### Work required
From the line containing "height: 118px ->" down to the line containing "html: <div>auto-reply channel</div>", copy out the entries below exactly, both lines included, and nothing else; pictures do not belong in the copy.

### The records

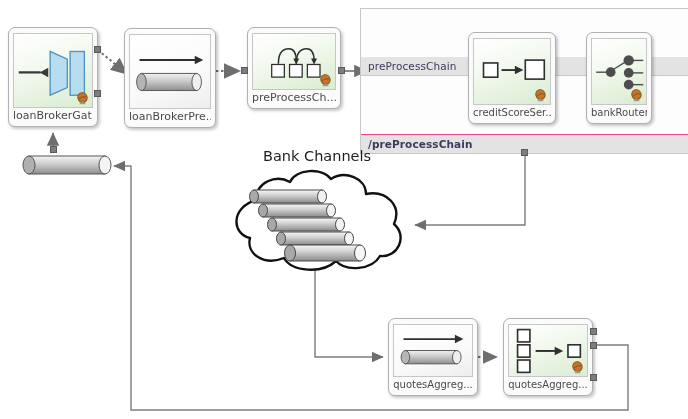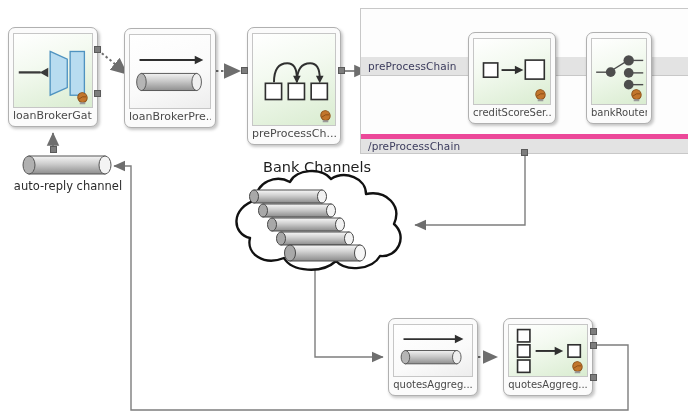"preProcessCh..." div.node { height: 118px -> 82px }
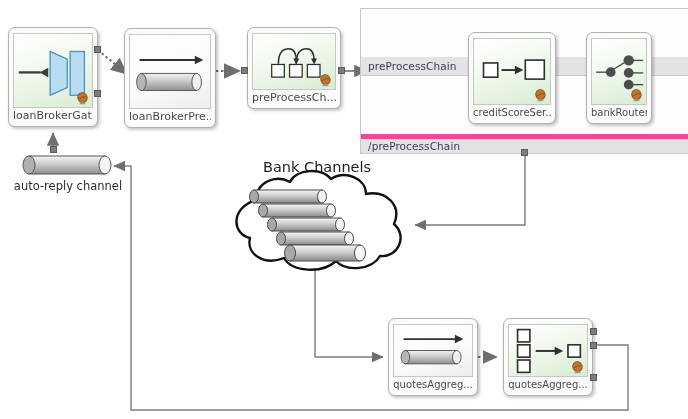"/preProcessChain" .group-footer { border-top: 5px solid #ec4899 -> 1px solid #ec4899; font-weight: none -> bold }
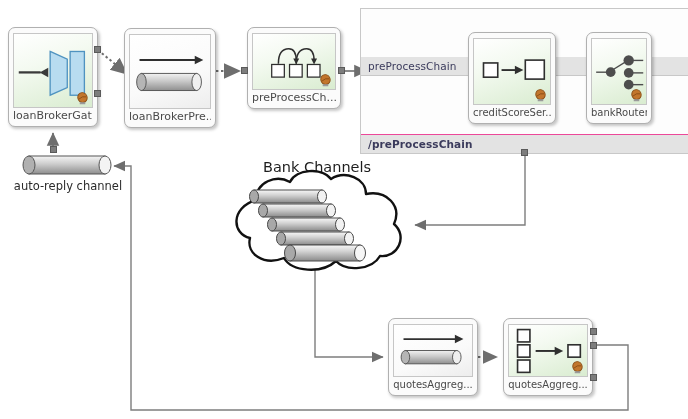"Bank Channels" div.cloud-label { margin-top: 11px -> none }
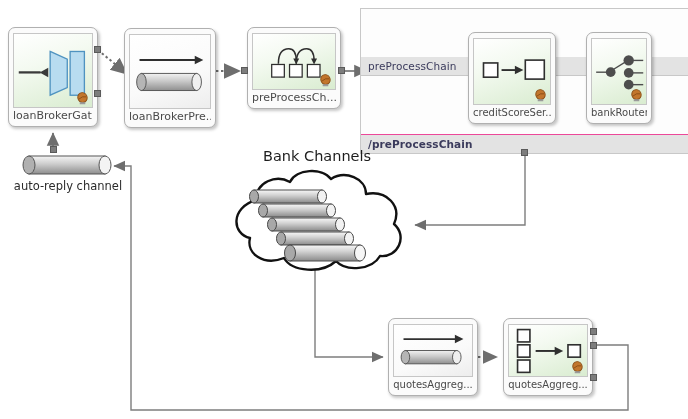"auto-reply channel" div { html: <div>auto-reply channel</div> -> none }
...
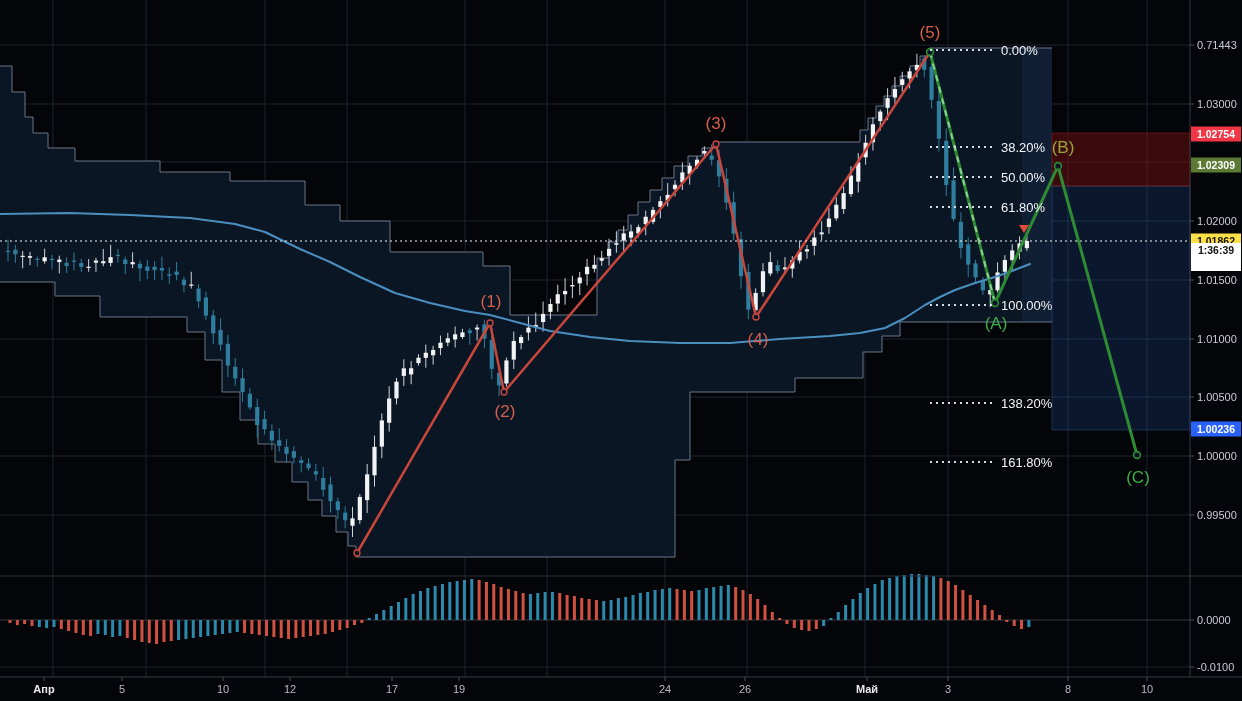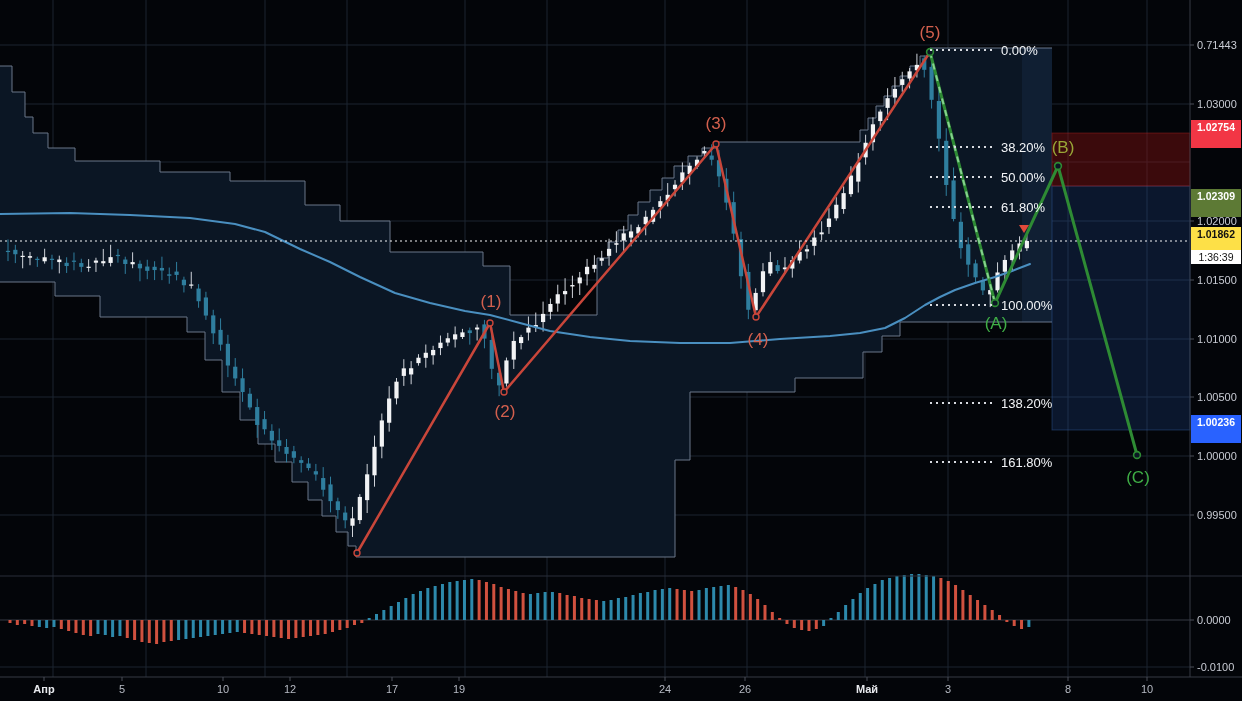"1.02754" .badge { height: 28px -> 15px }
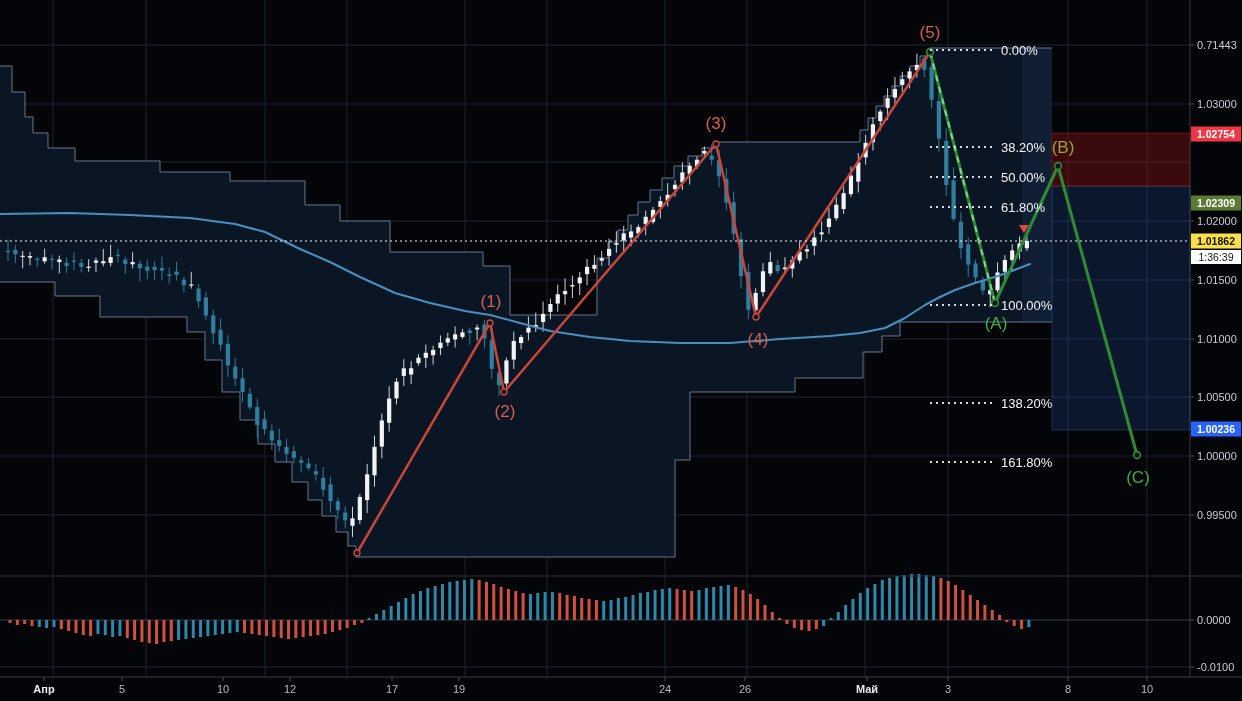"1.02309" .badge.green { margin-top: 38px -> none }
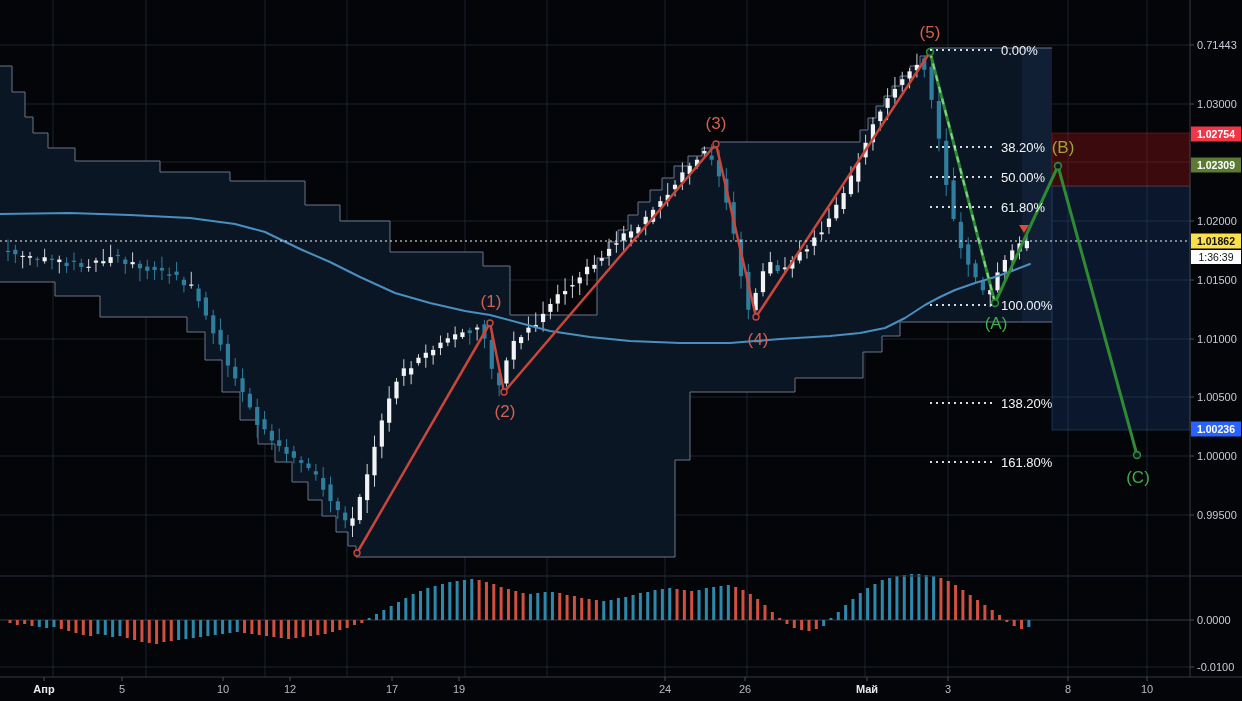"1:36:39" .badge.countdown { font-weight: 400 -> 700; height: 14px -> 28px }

### Task output
"preProcessCh..." div.node { height: 118px -> 82px }
"/preProcessChain" .group-footer { border-top: 5px solid #ec4899 -> 1px solid #ec4899; font-weight: none -> bold }
"Bank Channels" div.cloud-label { margin-top: 11px -> none }
"auto-reply channel" div { html: <div>auto-reply channel</div> -> none }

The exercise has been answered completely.